── Data provided
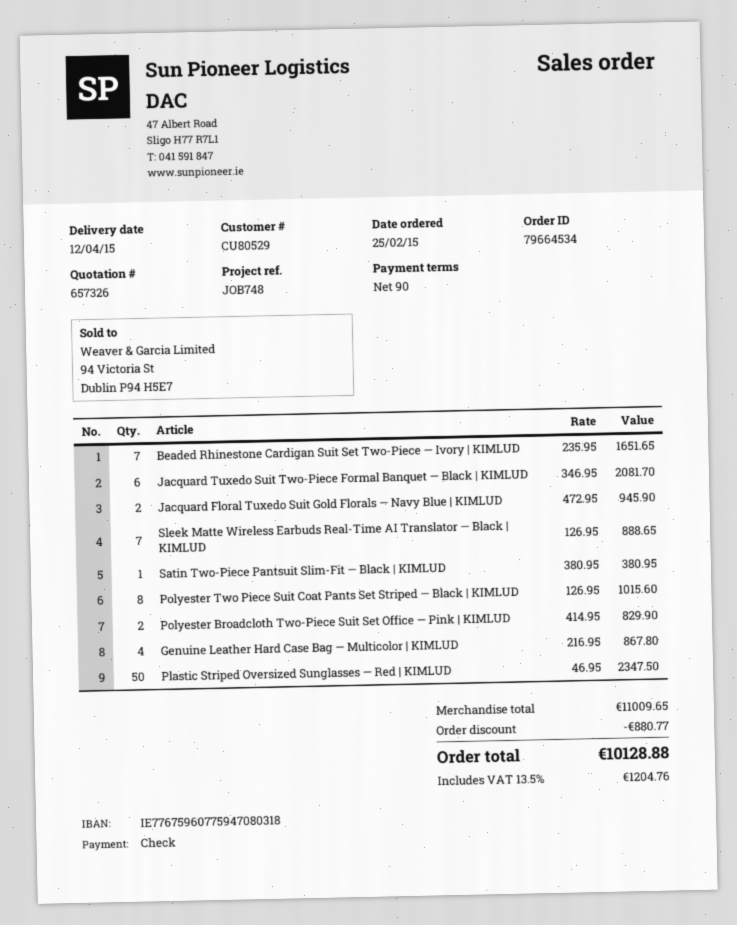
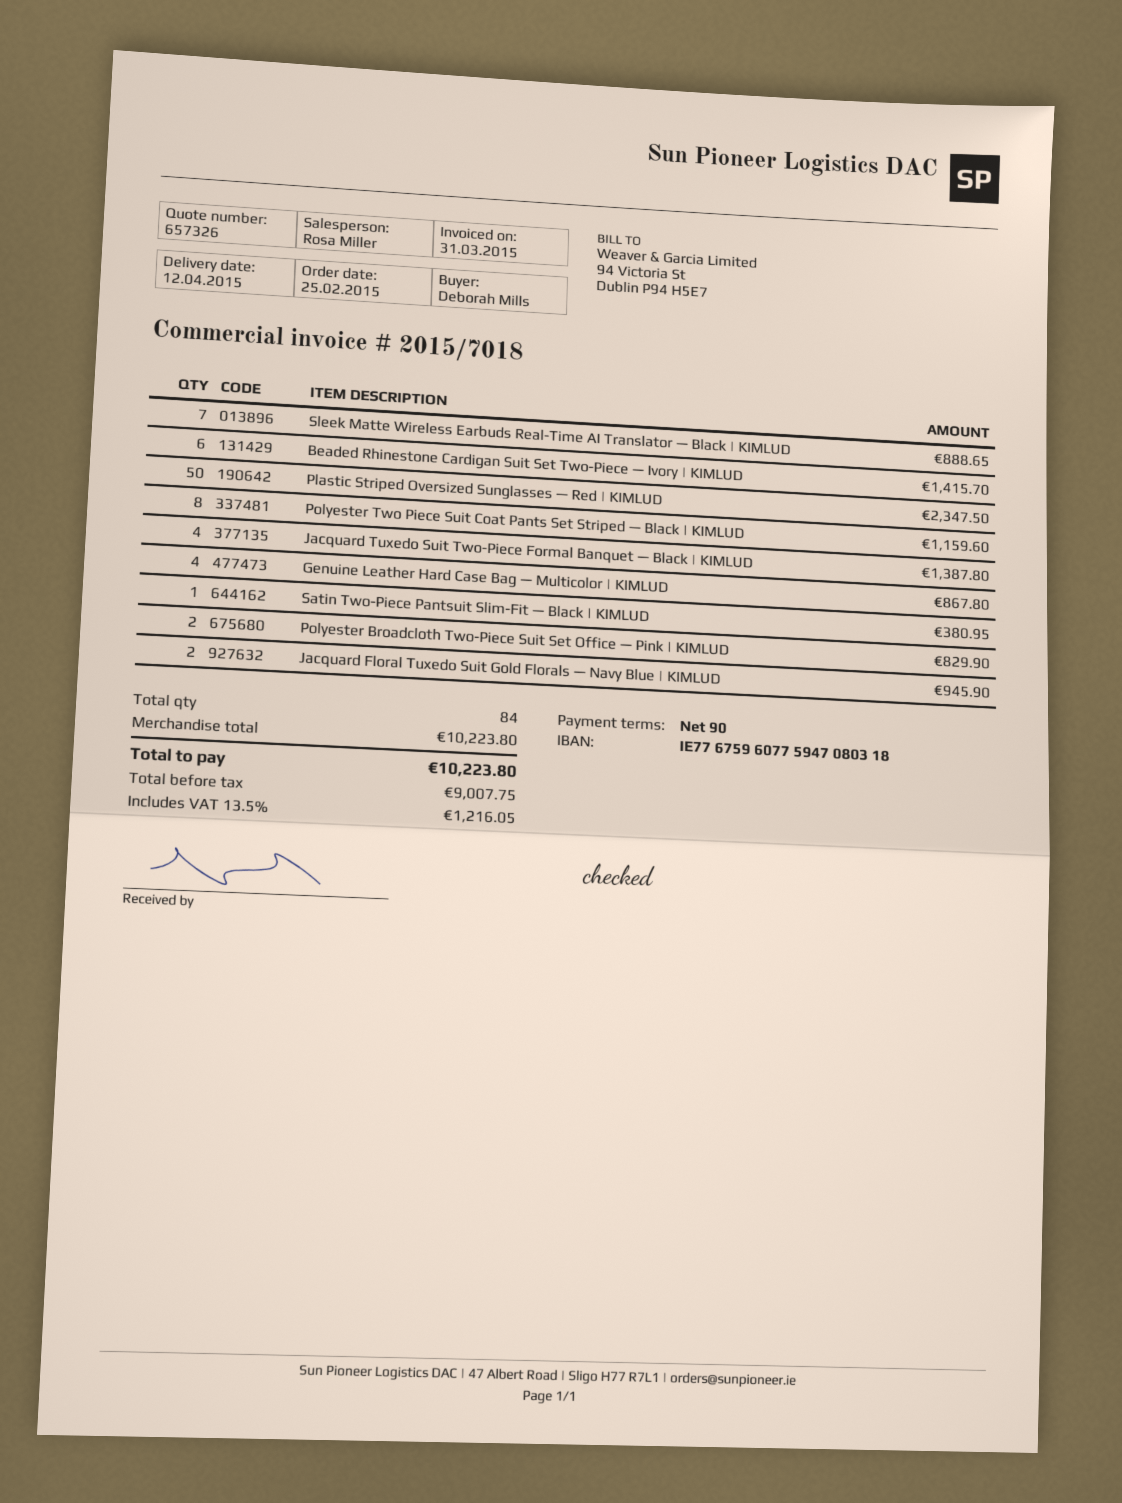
Beaded Rhinestone Cardigan Suit Set Two-Piece — Ivory | KIMLUD: 7 for 1651.65 -> 6 for 1415.70
Jacquard Tuxedo Suit Two-Piece Formal Banquet — Black | KIMLUD: 6 for 2081.70 -> 4 for 1387.80
Polyester Two Piece Suit Coat Pants Set Striped — Black | KIMLUD: 8 for 1015.60 -> 8 for 1159.60
subtotal: 11009.65 -> 10223.80
discount: 880.77 -> none
tax: 13.5% = 1204.76 -> 13.5% = 1216.05
total: 10128.88 -> 10223.80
────
§ What you need to do: Give the lines from the one containing "Polyester Two Piece" through the end of the entries again, exactly as written and with no other lines.

§ Worked solution:
Polyester Two Piece Suit Coat Pants Set Striped — Black | KIMLUD: 8 for 1015.60 -> 8 for 1159.60
subtotal: 11009.65 -> 10223.80
discount: 880.77 -> none
tax: 13.5% = 1204.76 -> 13.5% = 1216.05
total: 10128.88 -> 10223.80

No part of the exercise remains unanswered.